Menor diversificação de turistas preocupa
Outro desafio está na capacidade de diversificar a origem dos turistas. Chile e Argentina estão entre os países que dominam a lista de chegadas, enquanto visitantes de outros mercados, inclusive de países com maior renda, vêm em menor quantidade.
O número de turistas dos Estados Unidos, por exemplo, recuou 3,5% no primeiro semestre. A queda ocorreu depois que o governo brasileiro decidiu exigir visto para a entrada de cidadãos norte-americanos. A Federação avalia que a decisão foi um erro, porque esse público apresenta dois atributos relevantes para o setor: permanece mais tempo no país e possui gasto médio mais elevado.
A FecomercioSP avalia que agora o desafio passa a ser transformar o aumento do fluxo de turistas em maior geração de receita para a economia brasileira.
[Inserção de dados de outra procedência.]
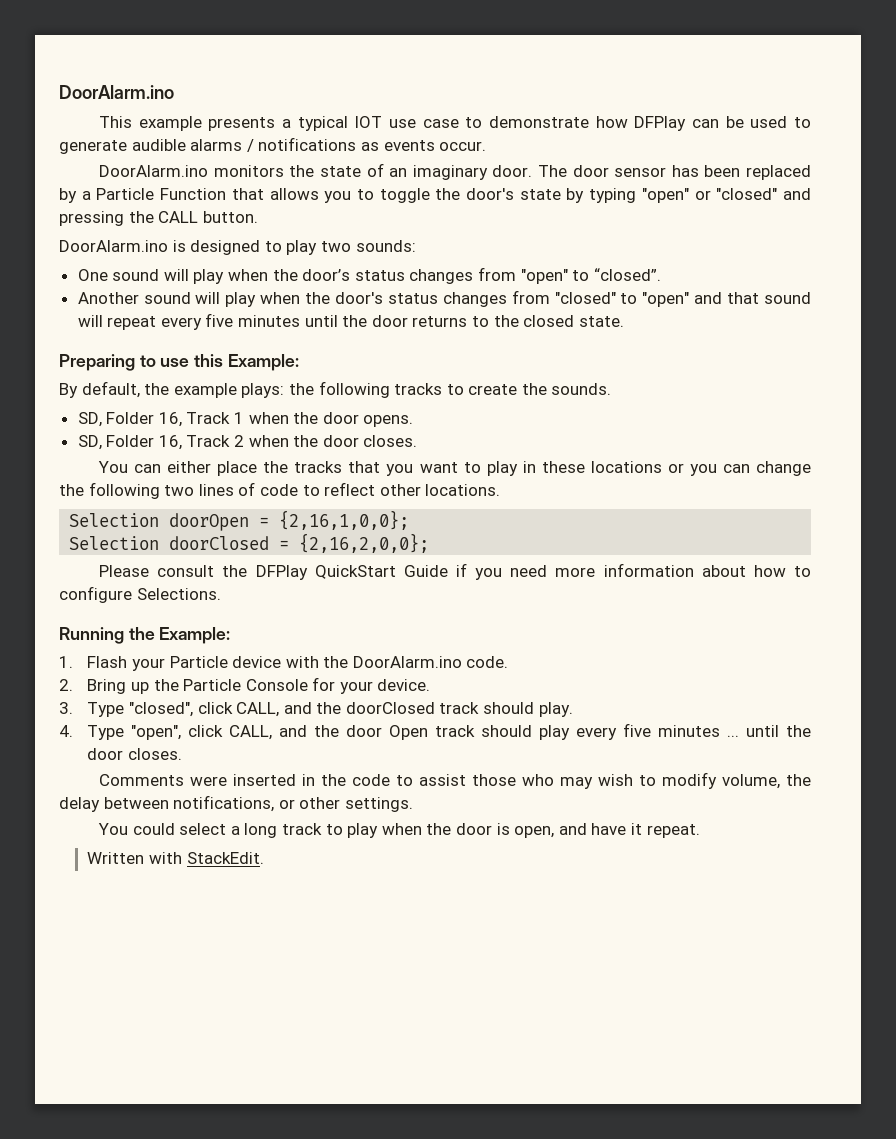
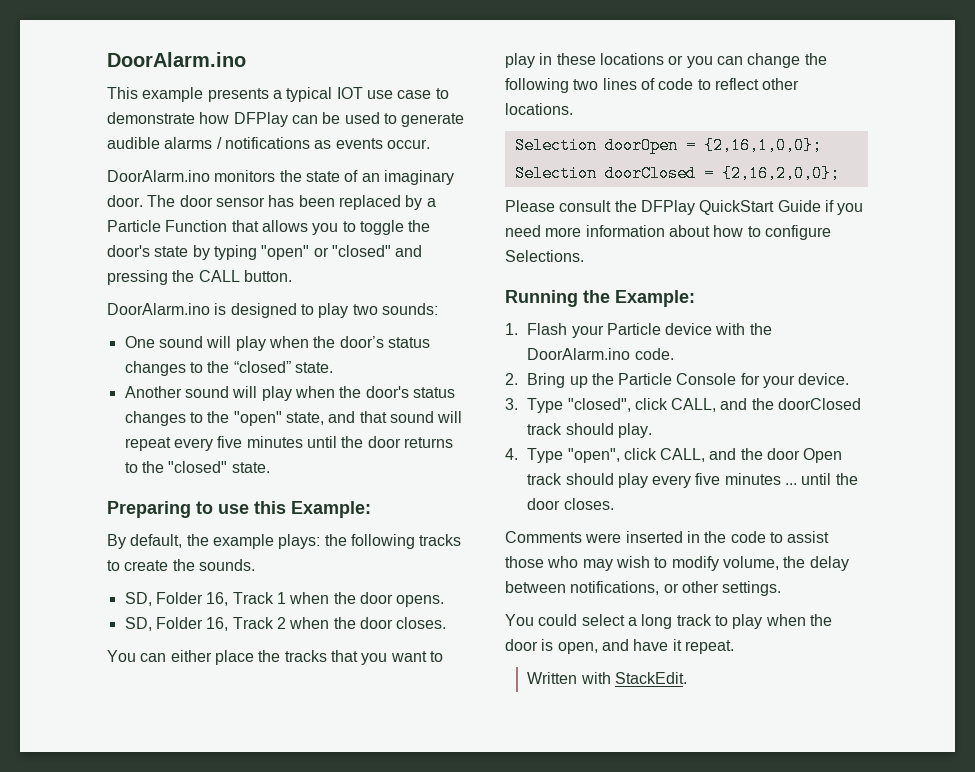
[478,267,661,284] from "open" to “closed”. -> [189,361,333,373] to the “closed” state.
[511,290,690,307] from "closed" to "open" -> [189,411,324,426] to the "open" state,
[523,315,575,327] closed -> [168,461,228,473] "closed"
Para isso, defende uma agenda coordenada com outras áreas, incluindo alterações tributárias, ampliação da conectividade aérea e redução da burocracia relacionada aos vistos.
A estratégia também deve contemplar o estímulo a segmentos de maior valor, como o turismo de negócios, além da atração de visitantes provenientes de destinos mais distantes, uma vez que esses turistas tendem a permanecer mais tempo no país e apresentar gastos maiores.